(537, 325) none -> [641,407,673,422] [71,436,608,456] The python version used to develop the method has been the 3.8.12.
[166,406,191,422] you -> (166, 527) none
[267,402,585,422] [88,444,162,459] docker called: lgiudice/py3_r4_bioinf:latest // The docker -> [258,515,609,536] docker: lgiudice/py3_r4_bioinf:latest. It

==

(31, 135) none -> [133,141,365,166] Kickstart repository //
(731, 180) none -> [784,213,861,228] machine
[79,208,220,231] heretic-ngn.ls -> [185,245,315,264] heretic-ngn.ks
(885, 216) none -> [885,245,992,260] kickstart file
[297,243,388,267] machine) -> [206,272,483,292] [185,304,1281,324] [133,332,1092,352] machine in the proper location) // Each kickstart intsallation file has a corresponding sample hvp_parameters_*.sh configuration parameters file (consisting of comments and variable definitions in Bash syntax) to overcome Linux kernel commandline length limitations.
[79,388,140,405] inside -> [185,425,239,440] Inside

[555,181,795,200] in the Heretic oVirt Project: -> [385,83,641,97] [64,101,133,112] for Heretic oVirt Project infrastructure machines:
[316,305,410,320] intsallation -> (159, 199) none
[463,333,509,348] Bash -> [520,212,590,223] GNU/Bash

==

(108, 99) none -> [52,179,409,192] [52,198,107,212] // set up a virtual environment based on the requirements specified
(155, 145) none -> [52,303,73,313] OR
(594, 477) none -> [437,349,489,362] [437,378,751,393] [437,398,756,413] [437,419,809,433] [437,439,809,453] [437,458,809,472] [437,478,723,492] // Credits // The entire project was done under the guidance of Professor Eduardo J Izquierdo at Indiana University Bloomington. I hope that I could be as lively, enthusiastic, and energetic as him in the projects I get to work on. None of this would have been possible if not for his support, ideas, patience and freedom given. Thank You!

### To do:
Copy out, exactly and alone, the lines of the entries above between the ones holding "(885, 216) none" and "[463,333,509,348] Bash ->", inclusive.

### Final answer:
(885, 216) none -> [885,245,992,260] kickstart file
[297,243,388,267] machine) -> [206,272,483,292] [185,304,1281,324] [133,332,1092,352] machine in the proper location) // Each kickstart intsallation file has a corresponding sample hvp_parameters_*.sh configuration parameters file (consisting of comments and variable definitions in Bash syntax) to overcome Linux kernel commandline length limitations.
[79,388,140,405] inside -> [185,425,239,440] Inside

[555,181,795,200] in the Heretic oVirt Project: -> [385,83,641,97] [64,101,133,112] for Heretic oVirt Project infrastructure machines:
[316,305,410,320] intsallation -> (159, 199) none
[463,333,509,348] Bash -> [520,212,590,223] GNU/Bash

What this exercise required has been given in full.